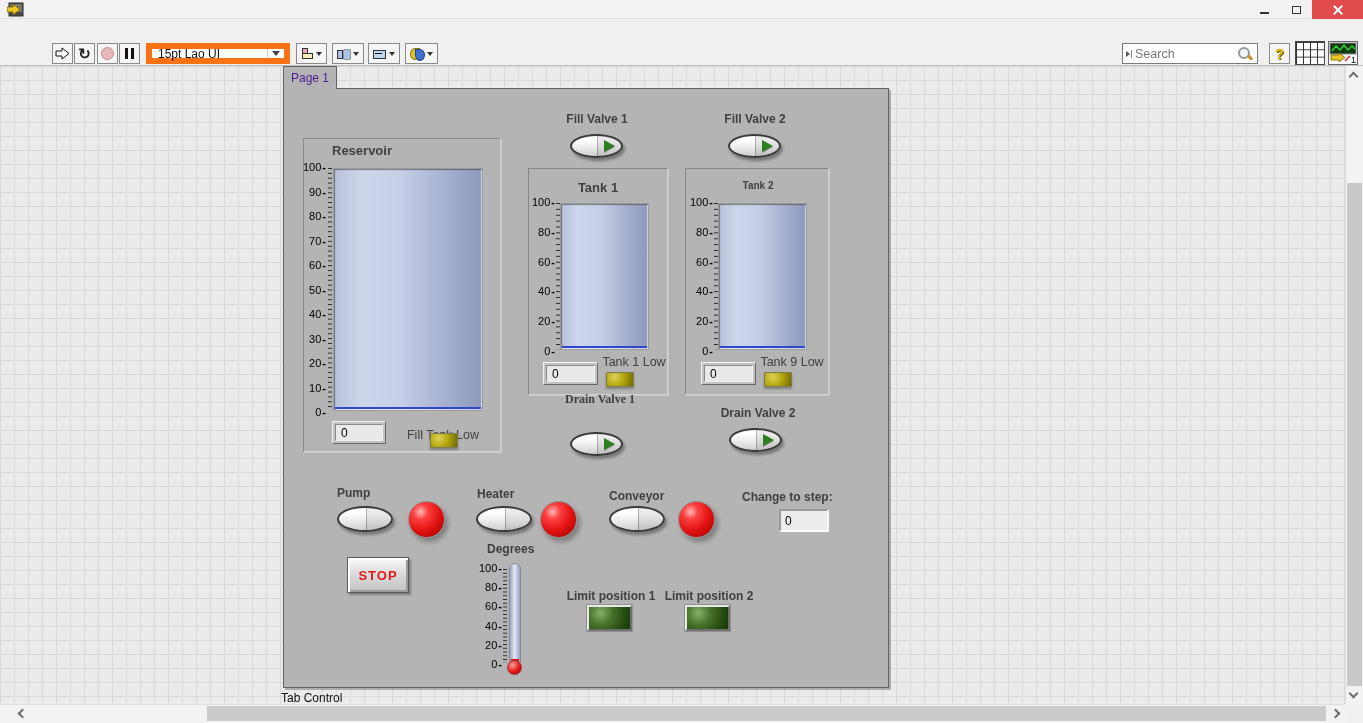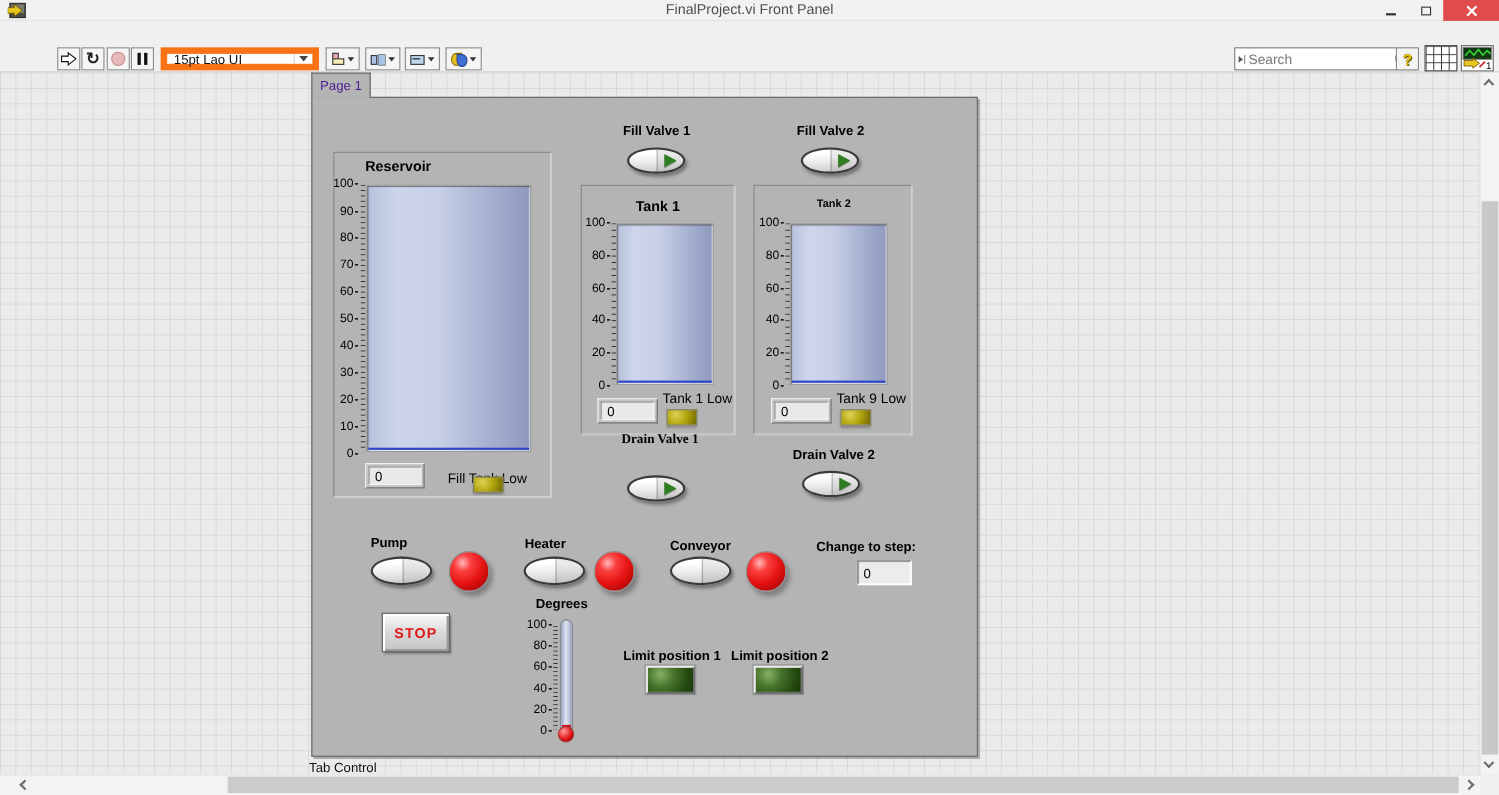--- a/index.html
+++ b/index.html
@@ -46,21 +46,21 @@
   .align-glyph::before { content:""; position:absolute; left:1px; top:0; width:4px; height:4px; border:1px solid #333; background:#e8a8b8; }
   .align-glyph::after { content:""; position:absolute; left:1px; bottom:0; width:9px; height:4px; border:1px solid #333; background:#f7edb5; }
   .distrib-glyph { position:relative; width:13px; height:11px; }
   .distrib-glyph::before { content:""; position:absolute; left:0; top:2px; width:4px; height:7px; border:1px solid #333; background:#aac4e8; box-shadow:7px 0 0 #aac4e8, 7px 0 0 0.5px #333; }
   .resize-glyph { position:relative; width:13px; height:11px; }
   .resize-glyph::before { content:""; position:absolute; left:0; top:2px; width:11px; height:7px; border:1px solid #333; background:#bcd8ef; }
   .resize-glyph::after { content:""; position:absolute; left:2px; top:5px; width:7px; height:1px; background:#111; }
   .reorder-glyph { position:relative; width:14px; height:13px; }
   .reorder-glyph::before { content:""; position:absolute; left:0; top:1px; width:8px; height:10px; border-radius:50% 0 50% 50%; background:#e8c224; border:1px solid #8a7200; }
   .reorder-glyph::after { content:""; position:absolute; left:5px; top:2px; width:8px; height:10px; border-radius:0 50% 50% 50%; background:#3d6fd2; border:1px solid #24448a; }
-  .search-box { position:absolute; left:1122px; top:43px; width:166px; height:21px; background:#fff; border:1px solid #7a7a7a; display:flex; align-items:center; }
+  .search-box { position:absolute; left:1122px; top:43px; width:136px; height:21px; background:#fff; border:1px solid #7a7a7a; display:flex; align-items:center; }
   .search-hist { width:12px; display:flex; align-items:center; justify-content:center; gap:1px; }
   .search-hist .t { width:0; height:0; border-top:3px solid transparent; border-bottom:3px solid transparent; border-left:4px solid #555; }
   .search-hist .b { width:1px; height:8px; background:#888; }
   .search-box input { flex:1; border:none; outline:none; font-size:12.5px; color:#333; font-family:"Liberation Sans",sans-serif; background:transparent; min-width:0; }
   .search-box input::placeholder { color:#7a7a7a; }
   .mag-glyph { position:relative; width:16px; height:16px; margin-right:4px; }
   .mag-glyph::before { content:""; position:absolute; left:1px; top:1px; width:8px; height:8px; border:2px solid #9a9a9a; border-radius:50%; background:#eef4fa; }
   .mag-glyph::after { content:""; position:absolute; left:10px; top:10px; width:6px; height:3px; background:#c89028; transform:rotate(45deg); border-radius:1px; }
   .help-btn { position:absolute; left:1269px; top:43px; width:21px; height:21px; background:#f5f5f5; border:1px solid #8a8a8a; display:flex; align-items:center; justify-content:center; font-size:14px; font-weight:bold; color:#e3c000; text-shadow:0 0 1px #6a5a00, 1px 1px 0 #6a5a00; }
   .grid-btn { position:absolute; left:1295px; top:41px; width:30px; height:24px; background:#fff; border:1px solid #444;
@@ -85,21 +85,21 @@
   .chev.left { transform:rotate(-45deg); }
   .chev.right { transform:rotate(135deg); }
   .sb-corner { left:1346px; top:704px; width:17px; height:19px; background:#f0f0f0; }
 
   
   .tab { left:283px; top:66px; width:54px; height:23px; background:var(--c-panel_gray,#b4b4b4); border:1px solid #636363; border-bottom:none; z-index:3; display:flex; align-items:center; justify-content:center; font-size:12px; color:#4c1d95; }
   .tab-page { left:283px; top:88px; width:606px; height:600px; background:var(--c-panel_gray,#b4b4b4); border:1px solid #636363; box-shadow:2px 2px 0 rgba(100,100,100,0.45); z-index:1; }
   .tab-caption { left:281px; top:691px; font-size:12px; color:#111; z-index:2; }
 
   .z2 { z-index:2; }
-  .lv-label { font-size:12px; font-weight:bold; color:#000000; white-space:nowrap; }
+  .lv-label { font-size:12px; font-weight:bold; color:#404040; white-space:nowrap; }
   .lv-label.plain { font-weight:normal; font-size:12.5px; }
 
   
   .frame { border:1px solid; border-color:#878787 #d2d2d2 #d2d2d2 #878787; box-shadow:1px 1px 0 #c9c9c9; }
 
   
   .scale-labels { display:flex; flex-direction:column; justify-content:space-between; align-items:flex-end; }
   .tick-label { font-size:11px; color:#000; height:12px; line-height:12px; display:flex; align-items:center; font-weight:normal; }
   .tick-label::after { content:"-"; margin-left:1px; font-weight:bold; }
   .ticks { background-image:linear-gradient(to bottom,#2a2a2a 1px,transparent 1px); background-size:100% calc(100% / var(--n,25)); }
@@ -150,21 +150,20 @@
 <div id="screen">
 
   <div class="abs titlebar">
     <span class="app-icon">
       <svg width="17" height="15" viewBox="0 0 17 15">
           <rect x="2" y="1" width="14" height="13" fill="#4a4a42" stroke="#2a2a2a"></rect>
           <rect x="3" y="2" width="12" height="8" fill="#7a7a6a"></rect>
           <path d="M0 5 h6 v-3 l7 5.5 -7 5.5 v-3 H0 z" fill="#e8c820" stroke="#7a5a00" stroke-width="0.8"></path>
         </svg>
     </span>
-    <span class="title-text">FinalProject.vi Front Panel</span>
     <div class="winbtn min">
         <span class="glyph-min"></span>
       </div>
     <div class="winbtn max">
         <span class="glyph-max"></span>
       </div>
     <div class="winbtn close">
         <span class="glyph-close"></span>
       </div>
   </div>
════════════════
YOUR TASK:
Leave out the pictures and set down everything else in the entries above exactly.

PROBLEM SOLUTION:
--- a/index.html
+++ b/index.html
@@ -46,21 +46,21 @@
   .align-glyph::before { content:""; position:absolute; left:1px; top:0; width:4px; height:4px; border:1px solid #333; background:#e8a8b8; }
   .align-glyph::after { content:""; position:absolute; left:1px; bottom:0; width:9px; height:4px; border:1px solid #333; background:#f7edb5; }
   .distrib-glyph { position:relative; width:13px; height:11px; }
   .distrib-glyph::before { content:""; position:absolute; left:0; top:2px; width:4px; height:7px; border:1px solid #333; background:#aac4e8; box-shadow:7px 0 0 #aac4e8, 7px 0 0 0.5px #333; }
   .resize-glyph { position:relative; width:13px; height:11px; }
   .resize-glyph::before { content:""; position:absolute; left:0; top:2px; width:11px; height:7px; border:1px solid #333; background:#bcd8ef; }
   .resize-glyph::after { content:""; position:absolute; left:2px; top:5px; width:7px; height:1px; background:#111; }
   .reorder-glyph { position:relative; width:14px; height:13px; }
   .reorder-glyph::before { content:""; position:absolute; left:0; top:1px; width:8px; height:10px; border-radius:50% 0 50% 50%; background:#e8c224; border:1px solid #8a7200; }
   .reorder-glyph::after { content:""; position:absolute; left:5px; top:2px; width:8px; height:10px; border-radius:0 50% 50% 50%; background:#3d6fd2; border:1px solid #24448a; }
-  .search-box { position:absolute; left:1122px; top:43px; width:166px; height:21px; background:#fff; border:1px solid #7a7a7a; display:flex; align-items:center; }
+  .search-box { position:absolute; left:1122px; top:43px; width:136px; height:21px; background:#fff; border:1px solid #7a7a7a; display:flex; align-items:center; }
   .search-hist { width:12px; display:flex; align-items:center; justify-content:center; gap:1px; }
   .search-hist .t { width:0; height:0; border-top:3px solid transparent; border-bottom:3px solid transparent; border-left:4px solid #555; }
   .search-hist .b { width:1px; height:8px; background:#888; }
   .search-box input { flex:1; border:none; outline:none; font-size:12.5px; color:#333; font-family:"Liberation Sans",sans-serif; background:transparent; min-width:0; }
   .search-box input::placeholder { color:#7a7a7a; }
   .mag-glyph { position:relative; width:16px; height:16px; margin-right:4px; }
   .mag-glyph::before { content:""; position:absolute; left:1px; top:1px; width:8px; height:8px; border:2px solid #9a9a9a; border-radius:50%; background:#eef4fa; }
   .mag-glyph::after { content:""; position:absolute; left:10px; top:10px; width:6px; height:3px; background:#c89028; transform:rotate(45deg); border-radius:1px; }
   .help-btn { position:absolute; left:1269px; top:43px; width:21px; height:21px; background:#f5f5f5; border:1px solid #8a8a8a; display:flex; align-items:center; justify-content:center; font-size:14px; font-weight:bold; color:#e3c000; text-shadow:0 0 1px #6a5a00, 1px 1px 0 #6a5a00; }
   .grid-btn { position:absolute; left:1295px; top:41px; width:30px; height:24px; background:#fff; border:1px solid #444;
@@ -85,21 +85,21 @@
   .chev.left { transform:rotate(-45deg); }
   .chev.right { transform:rotate(135deg); }
   .sb-corner { left:1346px; top:704px; width:17px; height:19px; background:#f0f0f0; }
 
   
   .tab { left:283px; top:66px; width:54px; height:23px; background:var(--c-panel_gray,#b4b4b4); border:1px solid #636363; border-bottom:none; z-index:3; display:flex; align-items:center; justify-content:center; font-size:12px; color:#4c1d95; }
   .tab-page { left:283px; top:88px; width:606px; height:600px; background:var(--c-panel_gray,#b4b4b4); border:1px solid #636363; box-shadow:2px 2px 0 rgba(100,100,100,0.45); z-index:1; }
   .tab-caption { left:281px; top:691px; font-size:12px; color:#111; z-index:2; }
 
   .z2 { z-index:2; }
-  .lv-label { font-size:12px; font-weight:bold; color:#000000; white-space:nowrap; }
+  .lv-label { font-size:12px; font-weight:bold; color:#404040; white-space:nowrap; }
   .lv-label.plain { font-weight:normal; font-size:12.5px; }
 
   
   .frame { border:1px solid; border-color:#878787 #d2d2d2 #d2d2d2 #878787; box-shadow:1px 1px 0 #c9c9c9; }
 
   
   .scale-labels { display:flex; flex-direction:column; justify-content:space-between; align-items:flex-end; }
   .tick-label { font-size:11px; color:#000; height:12px; line-height:12px; display:flex; align-items:center; font-weight:normal; }
   .tick-label::after { content:"-"; margin-left:1px; font-weight:bold; }
   .ticks { background-image:linear-gradient(to bottom,#2a2a2a 1px,transparent 1px); background-size:100% calc(100% / var(--n,25)); }
@@ -150,21 +150,20 @@
 <div id="screen">
 
   <div class="abs titlebar">
     <span class="app-icon">
       <svg width="17" height="15" viewBox="0 0 17 15">
           <rect x="2" y="1" width="14" height="13" fill="#4a4a42" stroke="#2a2a2a"></rect>
           <rect x="3" y="2" width="12" height="8" fill="#7a7a6a"></rect>
           <path d="M0 5 h6 v-3 l7 5.5 -7 5.5 v-3 H0 z" fill="#e8c820" stroke="#7a5a00" stroke-width="0.8"></path>
         </svg>
     </span>
-    <span class="title-text">FinalProject.vi Front Panel</span>
     <div class="winbtn min">
         <span class="glyph-min"></span>
       </div>
     <div class="winbtn max">
         <span class="glyph-max"></span>
       </div>
     <div class="winbtn close">
         <span class="glyph-close"></span>
       </div>
   </div>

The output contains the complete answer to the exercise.